RECORDS PROVIDED:
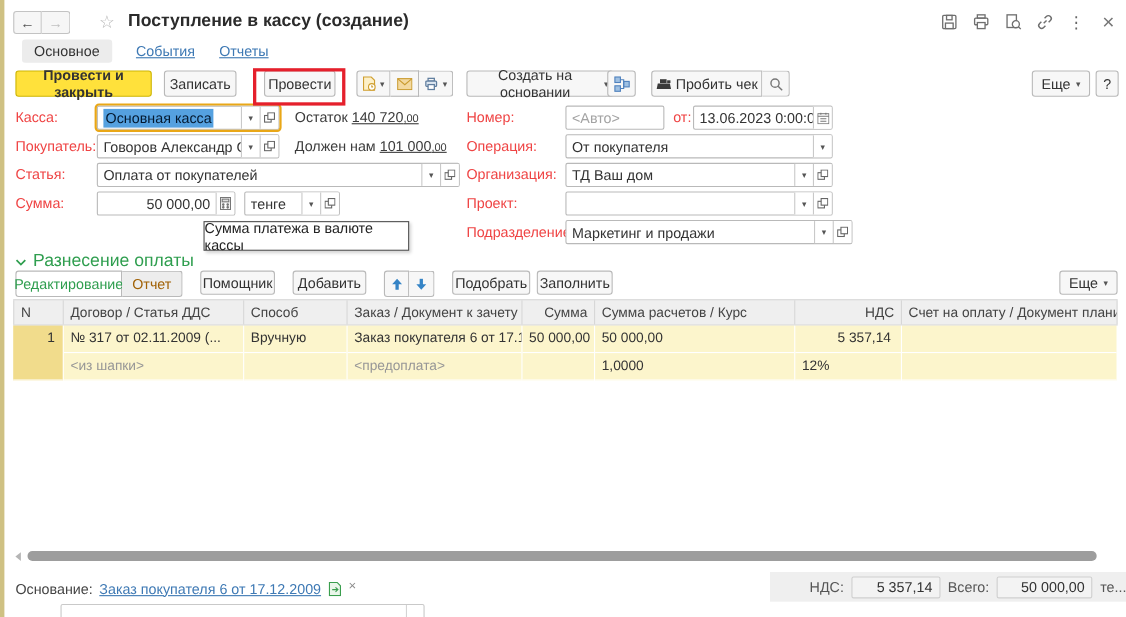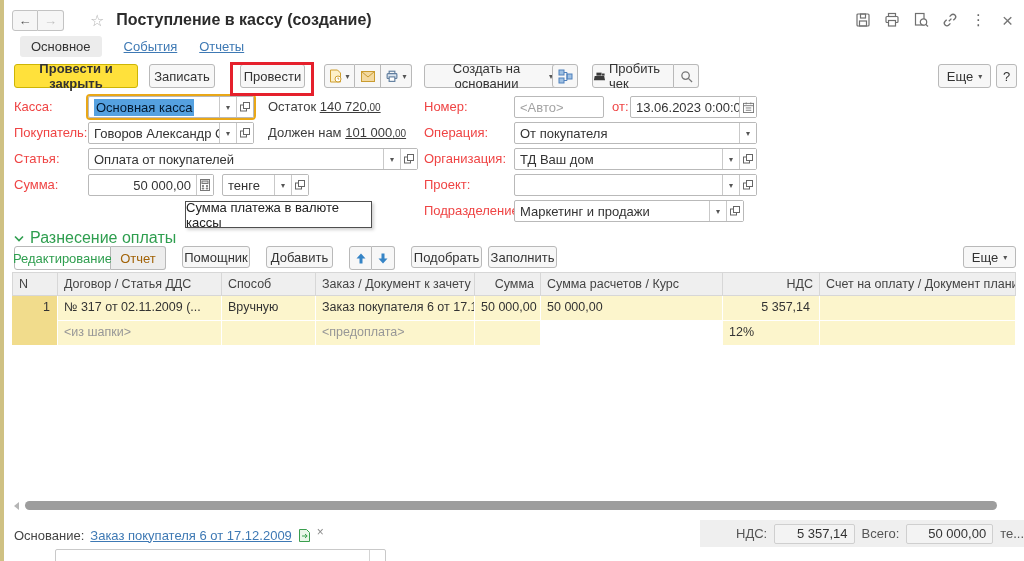--- a/index.html
+++ b/index.html
@@ -193,7 +193,7 @@
   </button>
 
   <div class="seggrp" style="left:592px;">
-    <span class="seg" style="width:82px;align-items:center;">
+    <span class="seg" style="width:101px;align-items:center;">
       <svg width="15" height="11" viewBox="0 0 15 11">
           <path d="M2 5 h11 l1 5 h-13 z" fill="#3a3a3a"></path>
           <rect x="4" y="1" width="6" height="3.5" fill="#3a3a3a"></rect>

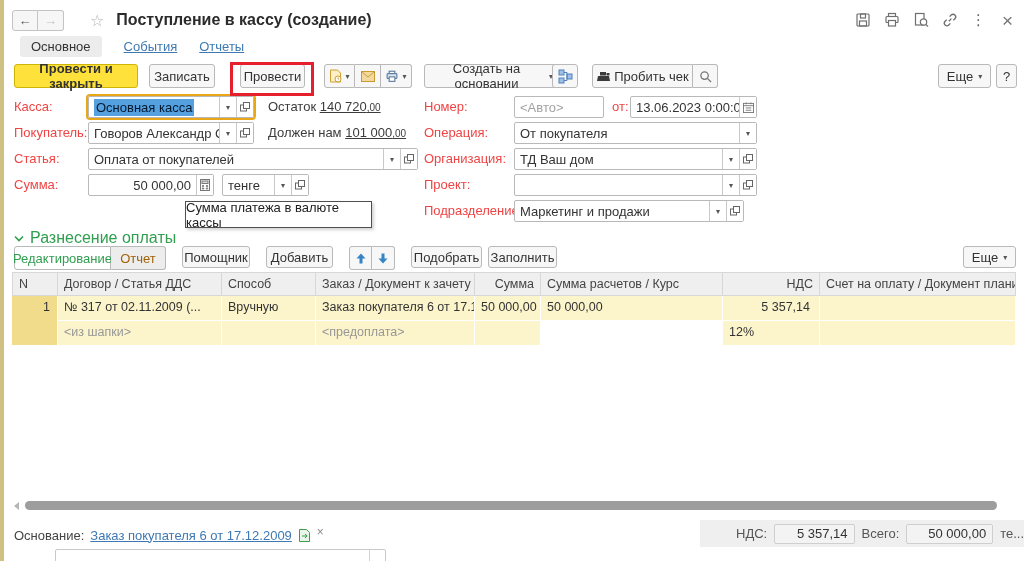--- a/index.html
+++ b/index.html
@@ -366,7 +366,7 @@
 </div>
 
 <span class="lbl" style="left:424px; top:200px;">Подразделение:</span>
-<div class="fld" style="left:514px; top:200px; width:230px;">
+<div class="fld" style="left:514px; top:200px; width:261px;">
   <div class="fld-in">
       <span>Маркетинг и продажи</span>
     </div>

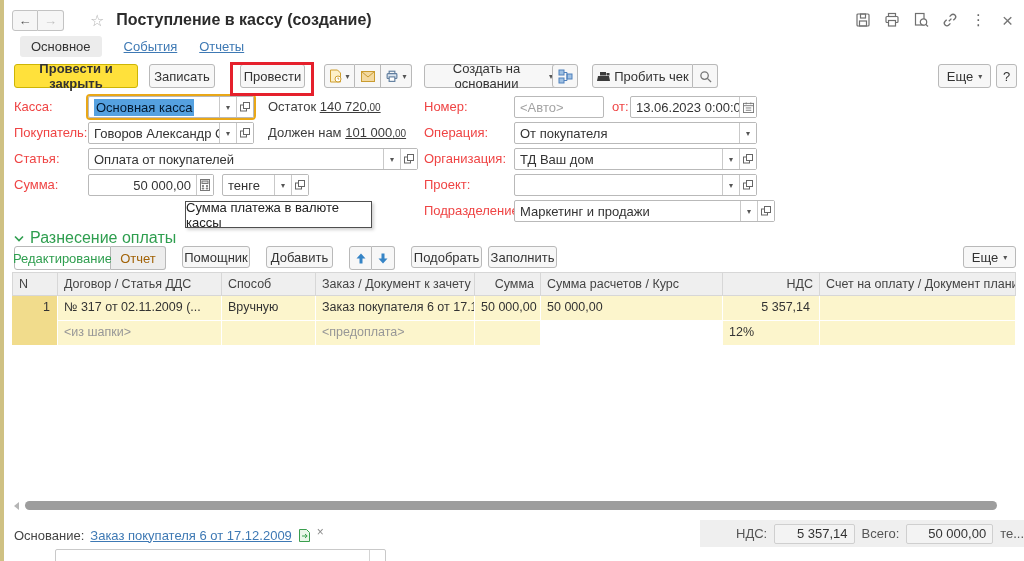--- a/index.html
+++ b/index.html
@@ -448,6 +448,7 @@
     </div>
     <div class="col c5">
       <div class="cell">50 000,00</div>
+      <div class="cell">1,0000</div>
     </div>
     <div class="col c6">
       <div class="cell r">5 357,14</div>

WHAT THE TASK ASKS: Go through the listing above and write it out again exactly, dropping the pictures.

TASK OUTPUT:
--- a/index.html
+++ b/index.html
@@ -193,7 +193,7 @@
   </button>
 
   <div class="seggrp" style="left:592px;">
-    <span class="seg" style="width:82px;align-items:center;">
+    <span class="seg" style="width:101px;align-items:center;">
       <svg width="15" height="11" viewBox="0 0 15 11">
           <path d="M2 5 h11 l1 5 h-13 z" fill="#3a3a3a"></path>
           <rect x="4" y="1" width="6" height="3.5" fill="#3a3a3a"></rect>

--- a/index.html
+++ b/index.html
@@ -366,7 +366,7 @@
 </div>
 
 <span class="lbl" style="left:424px; top:200px;">Подразделение:</span>
-<div class="fld" style="left:514px; top:200px; width:230px;">
+<div class="fld" style="left:514px; top:200px; width:261px;">
   <div class="fld-in">
       <span>Маркетинг и продажи</span>
     </div>

--- a/index.html
+++ b/index.html
@@ -448,6 +448,7 @@
     </div>
     <div class="col c5">
       <div class="cell">50 000,00</div>
+      <div class="cell">1,0000</div>
     </div>
     <div class="col c6">
       <div class="cell r">5 357,14</div>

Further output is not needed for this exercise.